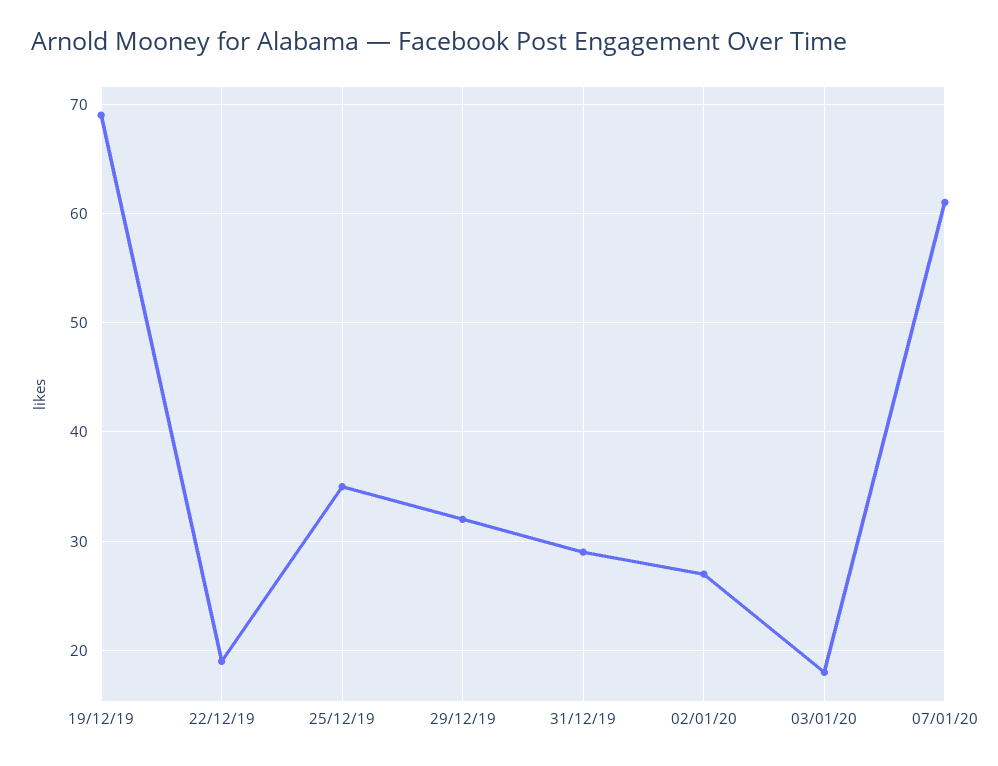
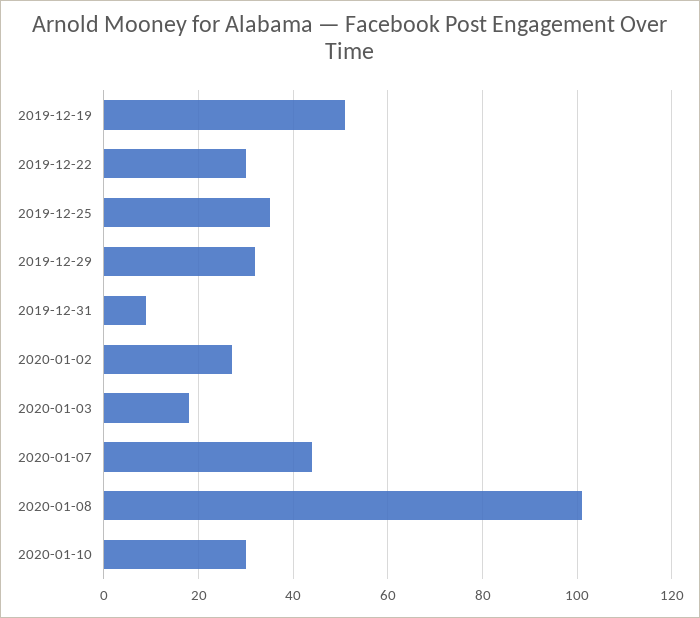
19/12/19: 69 -> 50
22/12/19: 19 -> 30
31/12/19: 29 -> 10
07/01/20: 61 -> 45
2020-01-08: none -> 100
2020-01-10: none -> 30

******************************

From the data above, write out everything exactly except the pictures.

19/12/19: 69 -> 50
22/12/19: 19 -> 30
31/12/19: 29 -> 10
07/01/20: 61 -> 45
2020-01-08: none -> 100
2020-01-10: none -> 30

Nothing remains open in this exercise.